TASK OBJECTIVE: Could you copy exactly the lines from the one containing "1. 안녕하세요 (annyeonghaseyo)" through the last line of the records below, and nothing else?

(Revision comparison data)
>>>
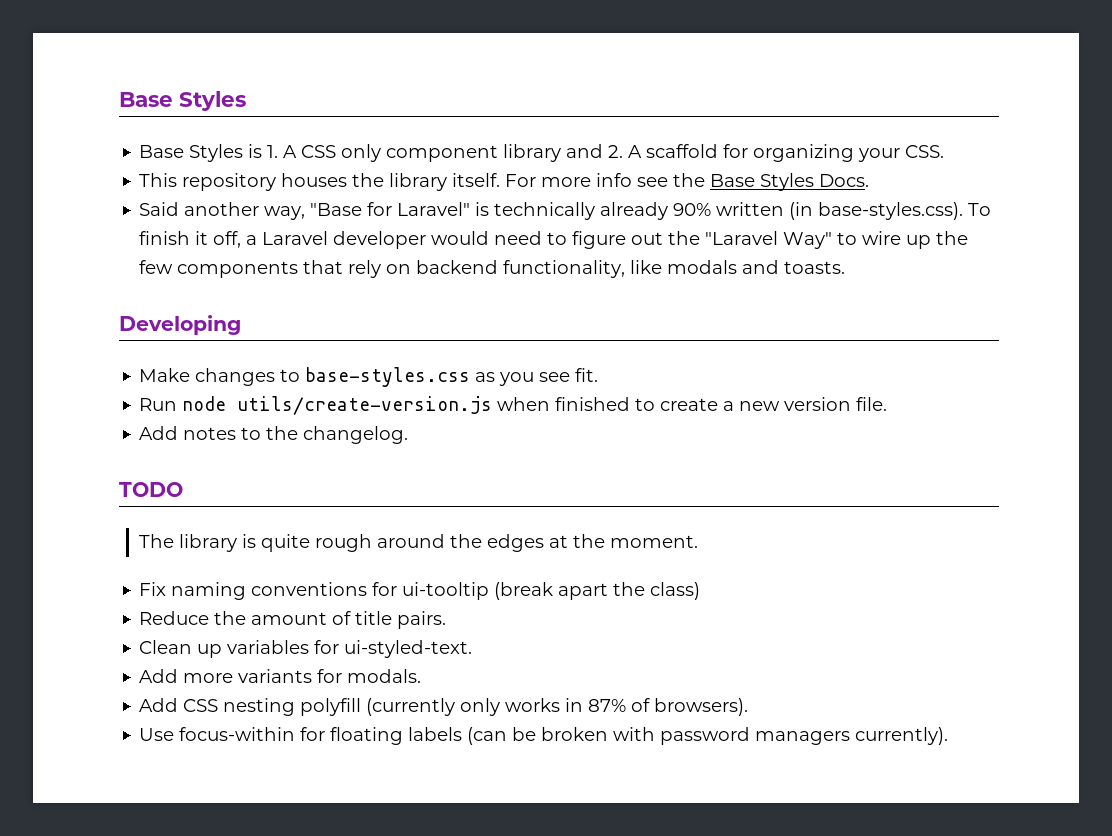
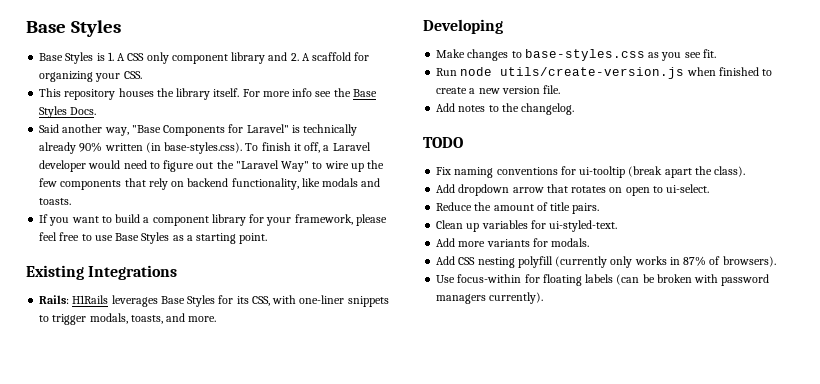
- Said another way, "Base for Laravel" is technically already 90% written (in base-styles.css). To finish it off, a Laravel developer would need to figure out the "Laravel Way" to wire up the few components that rely on backend functionality, like modals and toasts.
+ Said another way, "Base Components for Laravel" is technically already 90% written (in base-styles.css). To finish it off, a Laravel developer would need to figure out the "Laravel Way" to wire up the few components that rely on backend functionality, like modals and toasts.
+ If you want to build a component library for your framework, please feel free to use Base Styles as a starting point.
+ Existing Integrations
+ Rails: H1Rails leverages Base Styles for its CSS, with one-liner snippets to trigger modals, toasts, and more.
- The library is quite rough around the edges at the moment.
- Fix naming conventions for ui-tooltip (break apart the class)
+ Fix naming conventions for ui-tooltip (break apart the class).
+ Add dropdown arrow that rotates on open to ui-select.

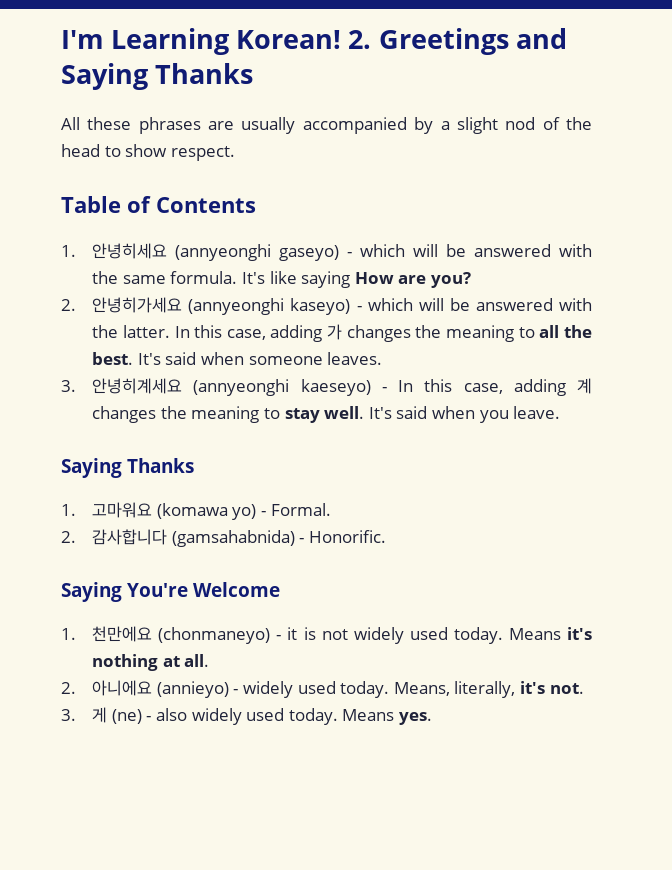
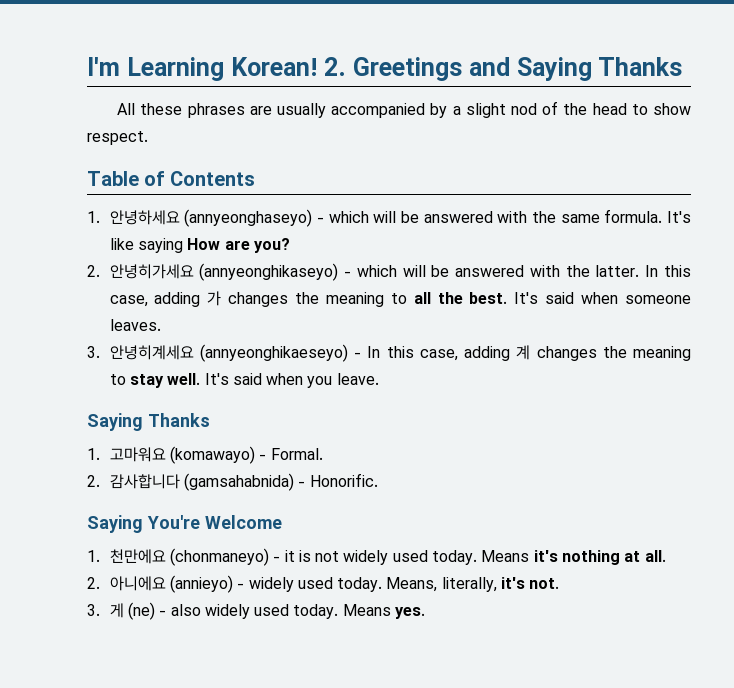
- 1. 안녕히세요 (annyeonghi gaseyo) - which will be answered with the same formula.
+ 1. 안녕하세요 (annyeonghaseyo) - which will be answered with the same formula.
- 2. 안녕히가세요 (annyeonghi kaseyo) - which will be answered with the latter.
+ 2. 안녕히가세요 (annyeonghikaseyo) - which will be answered with the latter.
- 3. 안녕히계세요 (annyeonghi kaeseyo) - In this case, adding 계 changes the meaning to stay well.
+ 3. 안녕히계세요 (annyeonghikaeseyo) - In this case, adding 계 changes the meaning to stay well.
- 1. 고마워요 (komawa yo) - Formal.
+ 1. 고마워요 (komawayo) - Formal.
<<<
WRITTEN SOLUTION:
+ 1. 안녕하세요 (annyeonghaseyo) - which will be answered with the same formula.
- 2. 안녕히가세요 (annyeonghi kaseyo) - which will be answered with the latter.
+ 2. 안녕히가세요 (annyeonghikaseyo) - which will be answered with the latter.
- 3. 안녕히계세요 (annyeonghi kaeseyo) - In this case, adding 계 changes the meaning to stay well.
+ 3. 안녕히계세요 (annyeonghikaeseyo) - In this case, adding 계 changes the meaning to stay well.
- 1. 고마워요 (komawa yo) - Formal.
+ 1. 고마워요 (komawayo) - Formal.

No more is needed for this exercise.